Giornata di sciopero in Islanda. Oggi incrociano le braccia migliaia di donne che chiedono parità salariale. Tra esse c’è anche la premier Katrín Jakobsdóttir, che dice ‘no’ alla discriminazione economica.
Il gender pay gap è al centro della protesta che durerà un giorno intero. L’episodio risulta epocale, in quanto secondo nella storia dell’Islanda, dopo il 1975. Allora l’80% delle donne protestò per il diritto al lavoro, inseguendo una inversione culturale che spiegasse agli uomini il valore delle donne nel mondo occupazionale.
Tra le manifestanti ci sono esponenti politiche, insegnanti, medici donne, signore impiegate nell’ambito delle pulizie, penalizzate nei rispettivi settori lavorativi. Sarà questa, anche l’occasione per ribellarsi a tutte le violenze sessuali e di genere.

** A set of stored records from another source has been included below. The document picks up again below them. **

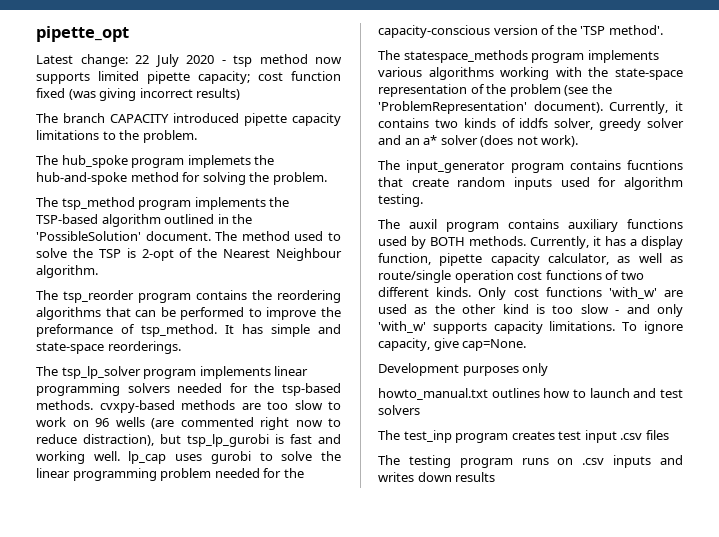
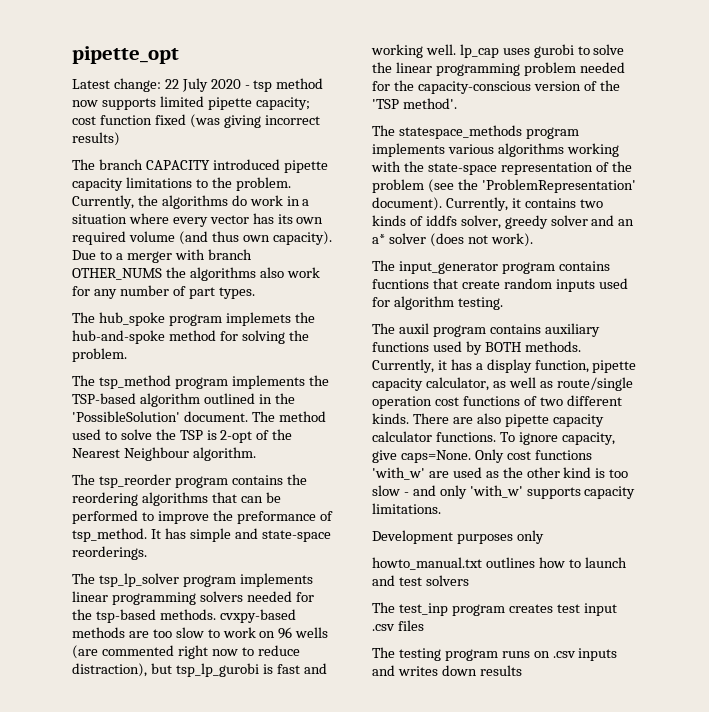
(197, 136) none -> [72,195,310,209] [72,213,324,227] [72,231,332,245] [72,249,252,263] [72,267,320,281] [72,285,255,299] Currently, the algorithms do work in a situation where every vector has its own required volume (and thus own capacity). Due to a merger with branch OTHER_NUMS the algorithms also work for any number of part types.
(472, 292) none -> [412,413,604,427] [372,431,615,445] [372,450,471,463] There are also pipette capacity calculator functions. To ignore capacity, give caps=None.
[622,321,683,334] [378,338,527,351] To ignore capacity, give cap=None. -> (441, 508) none

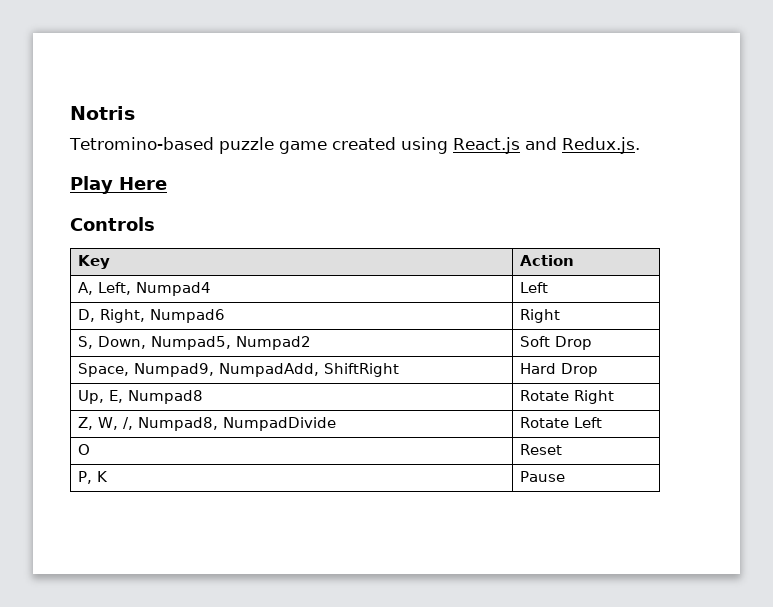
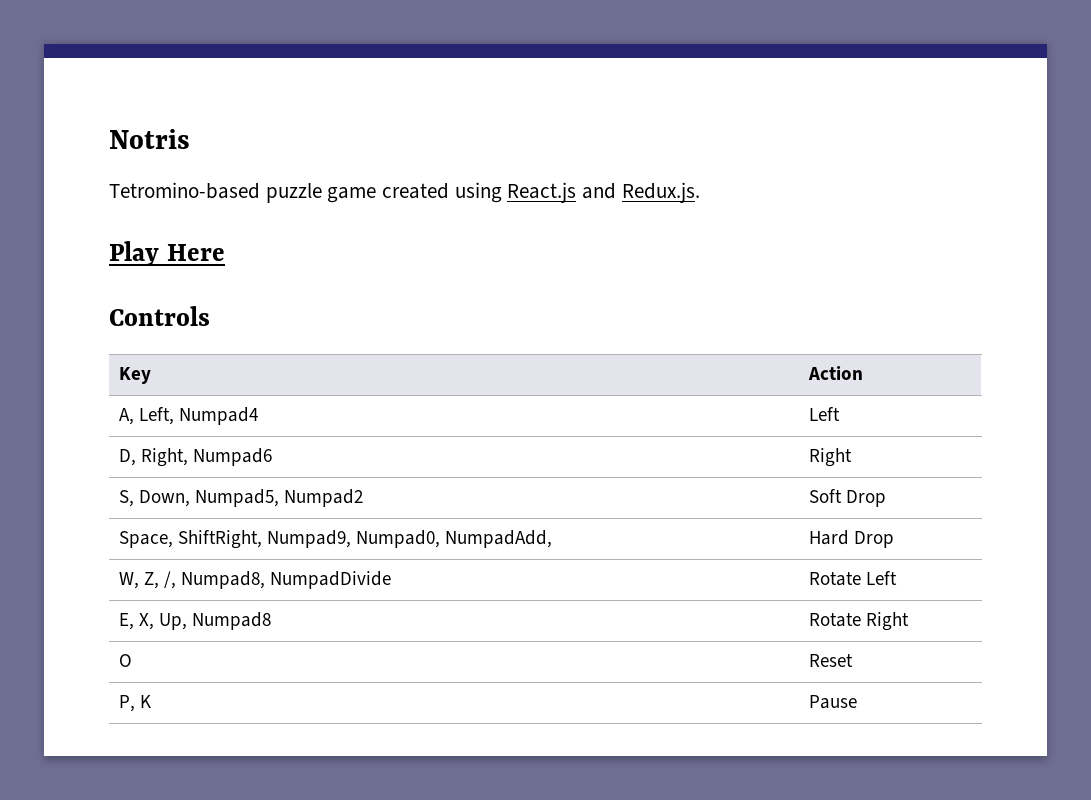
[134,363,215,377] Numpad9, -> [177,530,441,549] ShiftRight, Numpad9, Numpad0,
[324,363,400,377] ShiftRight -> (553, 539) none
[78,390,204,404] [520,390,615,404] [78,417,119,430] Up, E, Numpad8 | Rotate Right // Z, W, -> [118,572,159,589] W, Z,
(603, 422) none -> [118,612,272,630] [808,612,909,631] // E, X, Up, Numpad8 | Rotate Right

Tanti i cortei previsti in diverse città, con maggiore capillarità nella capitale Reykjavik. Nonostante secondo il World Economic Forum l’Islanda sia da 14 anni il Paese al mondo più vicino alla parità di genere, dietro a nazioni come Liberia, Giamaica e Norvegia, l’isola vulcanica mira ad un ulteriore miglioramento dei salari femminili, reputati troppo bassi.
“Non lavorerò oggi, poiché mi aspetto che lo facciano anche tutte le donne che fanno parte del governo”, ha detto la premier Jakobsdóttir, impegnandosi a legiferare con il governo per assicurare pari diritti alle donne nei campi tradizionalmente dominati dagli uomini.

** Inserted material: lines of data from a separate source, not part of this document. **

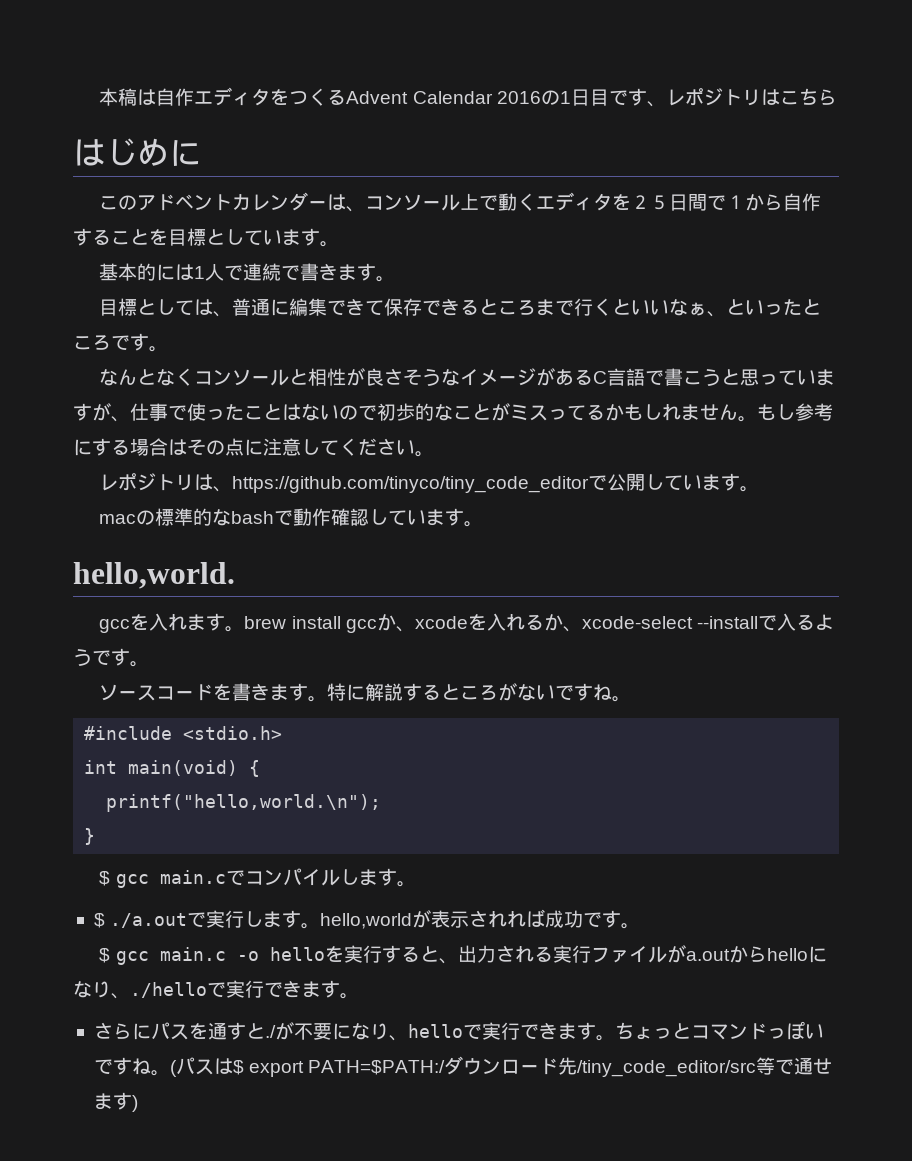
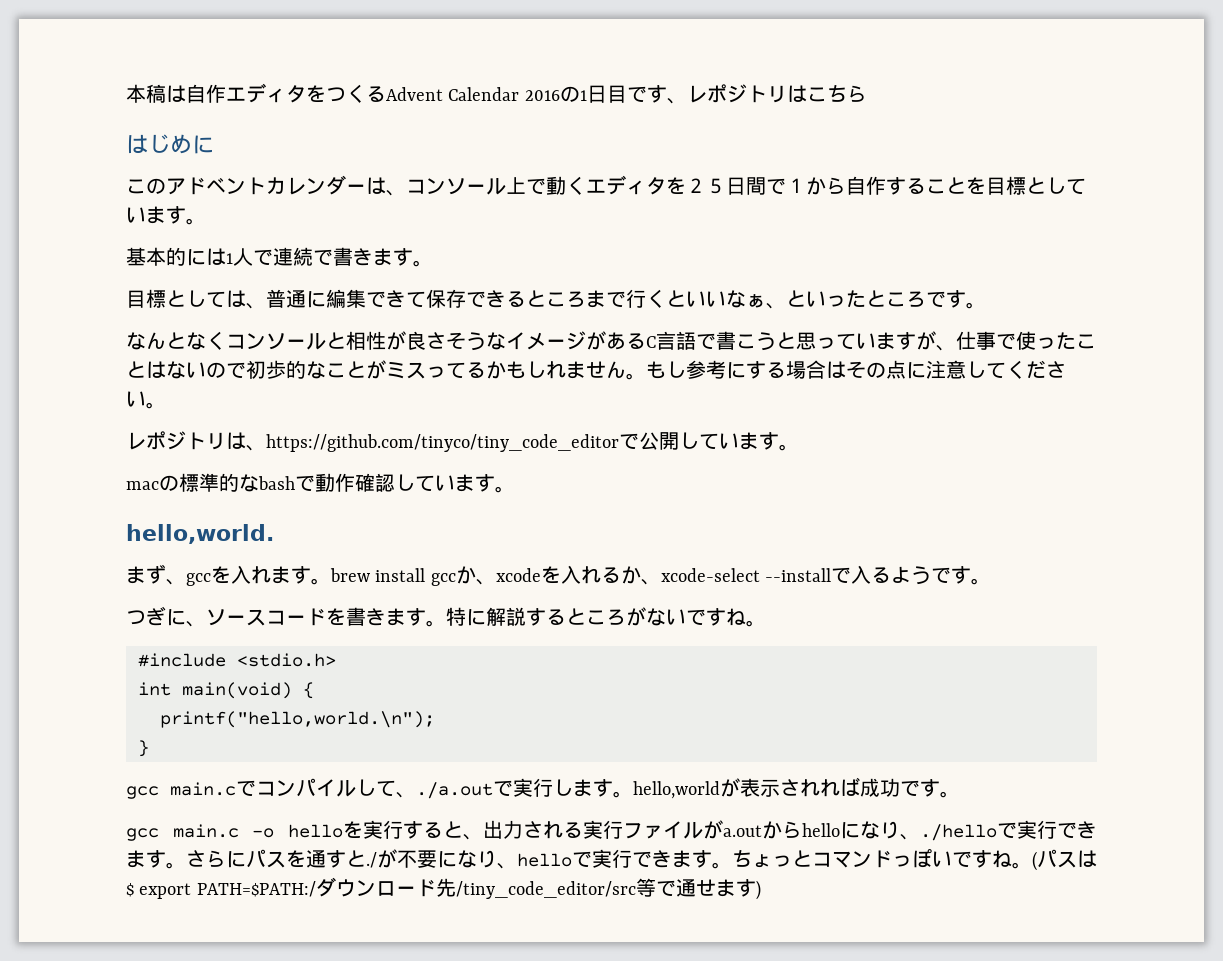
(235, 575) none -> [126,564,186,585] まず、
(149, 664) none -> [126,606,206,627] つぎに、
[99,871,111,886] $ -> (149, 748) none
[358,868,416,887] [93,913,105,928] ます。 // $ -> [376,780,416,798] て、
[99,948,111,963] $ -> (960, 794) none
(359, 996) // -> (186, 865) none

La protesta poggia su dati socio-culturali significativi: l’Unione islandese degli insegnanti asserisce che il 94% delle donne sia impiegato in tutti i livelli del sistema educativo; ragion per cui questo sciopero diventa un fatto non solo pratico, ma soprattutto culturale, affinchè la società compia fattivamente un passo in avanti non solo in Islanda, ma nel resto del mondo.